Tips for Removing Soap from Plastic Molds
Posted on September 20, 2016.
Tips for Removing Melt & Pour Soap from Plastic Molds
Most of the time it is fairly easy to remove melt and pour soap from plastic molds, however, every once in awhile you might get a stubborn batch that isn't as easy to remove. Here is our list of tips to ensure that your soap will come out easily:
Tip #1: When pouring your soap into the mold when it is in its liquid form, make sure to fill each cavity of the mold all the way to the top. This will make unmolding more simple.
Tip #2: Make sure that your soap has completely dried and hardened. We recommend letting your soap sit in the mold to harden for at least 12 to 24 hours after pouring. The time depends on the size of the soap, but it should be completely hard to the touch before you try to remove it from the mold.
Tip #3: Place your molded soap into the freezer for 30 minutes. The mold will expand as it warms back up to room temperature.
Tip #4: Run the bottom of the mold (which would be the top of your soap when it is unmolded) under warm water. Be sure not to get any water on the soap itself.
Tip #5: If all else fails, use a hair dryer to slightly warm the soap from the bottom of the mold. Make sure you don't heat it too hot, as you don't want the soap to melt...you only want it to get slightly soft.

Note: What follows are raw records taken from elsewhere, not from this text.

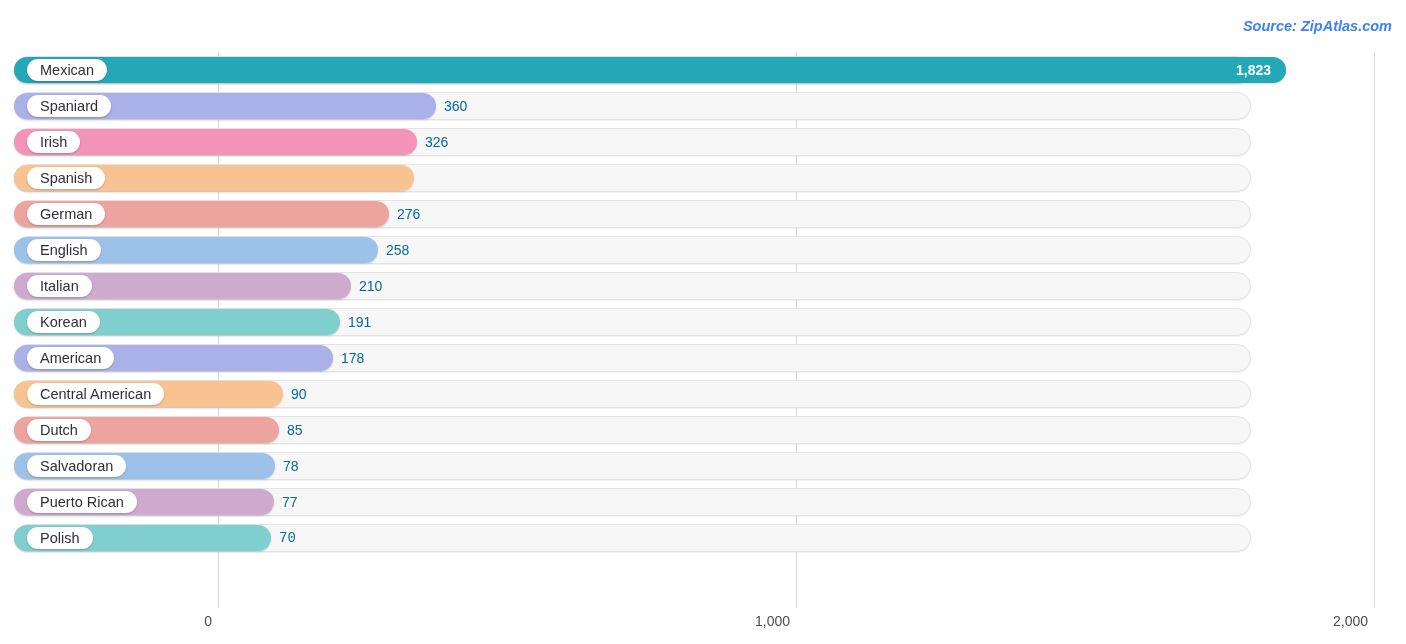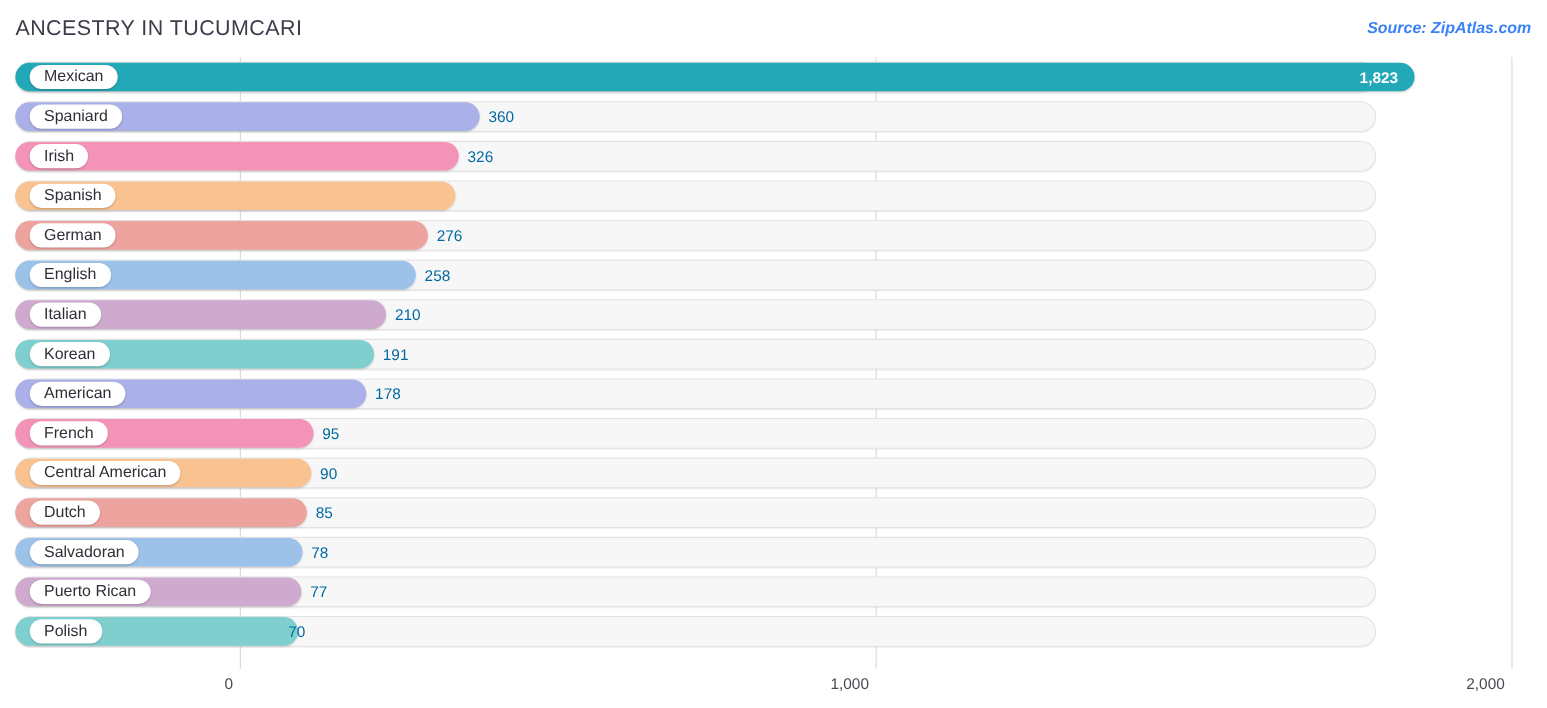"ANCESTRY IN TUCUMCARI" div.chart-title { html: <div>ANCESTRY IN TUCUMCARI</div> -> none }
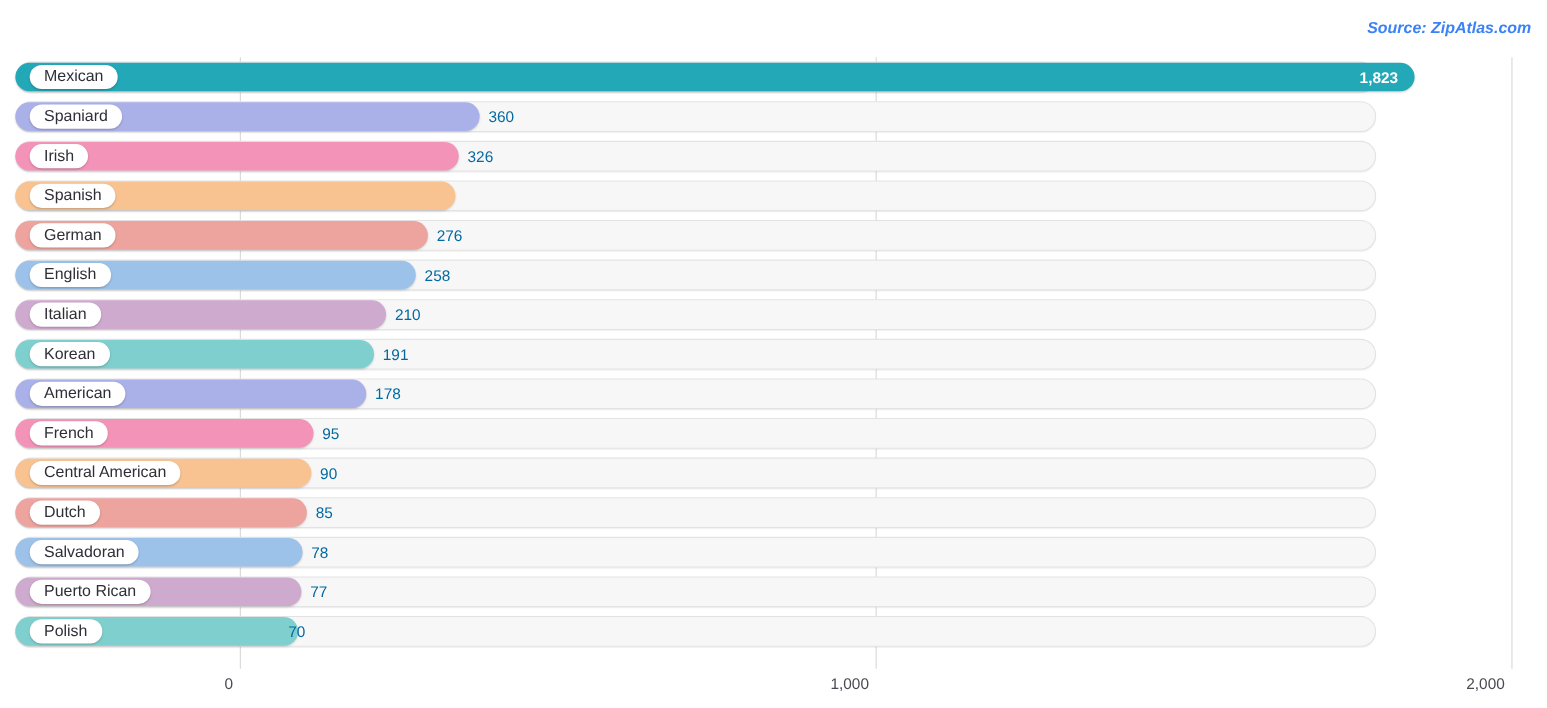"French" div.row { html: <div> <div></div> <div></div> <div>French</div> <div>95</div> </div> -> none }
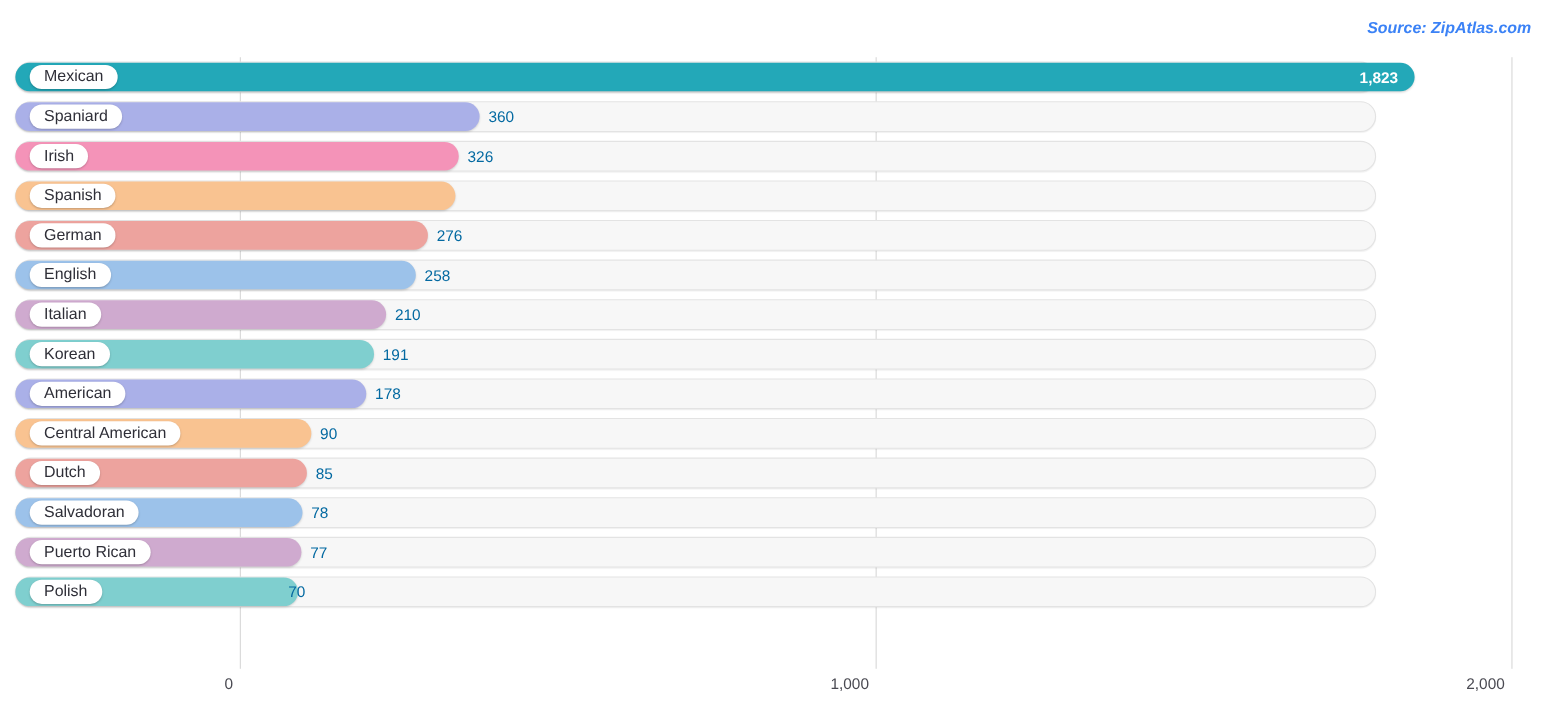"70" div.bar-value { font-family: none -> Liberation Mono, monospace; left: 262px -> 279px }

After you feel like your soap is loose enough, turn the mold over and using pressure from both of your thumbs, press the soap out of the mold. It should now come out very easily!
Tips for Removing Cold Process Soap from Plastic Molds
You definitely can use plastic molds to make cold process soap. Many CP (cold process) soap makers like plastic molds for the beautiful detail they provide; however, it can be slightly more bothersome to remove CP soap from plastic molds, but it can be done. Here are some tips that we've learned that help when removing CP soap from plastic molds:
Tip #1: Have patience! Since it's not as easy for air to get to your CP soap when using plastic molds, it does require that you allow it to sit in the mold to harden longer. It can take up to 2 weeks before you might be able to remove CP soap from a plastic mold. You can test to see if the soap is hard enough by trying to remove one. If it starts to bend or crack, then you know you need to wait a day or two longer.
Tip #2: Use a CP soap recipe that contains a lot of hard oils. Some examples of hard oils include coconut oil, palm oil, cocoa butter and shea butter. We recommend to stay away from soft oil CP soap recipes if using a plastic mold. Examples of soft oils are sweet almond oil and olive oil.
Tip #3: Try adding sodium lactate to your cool lye water. The recommended amount to use is 1 teaspoon per pound of oils in your recipe. Sodium lactate is the sodium salt of lactic acid. It basically will make your soap harder which in turn makes it easier to remove from a plastic mold.
Once your CP soap is ready to remove from the mold, simply break the seal between the soap and the mold by pulling gently on the sides. Then turn the mold over and push gently from the bottom using even pressure from both thumbs. If your soap is hard enough, it will come out smoothly with the details still intact. If you are still experiencing difficulty, you can try putting it into the freezer for 30 minutes, cool back down to room temperature and then retry unmolding.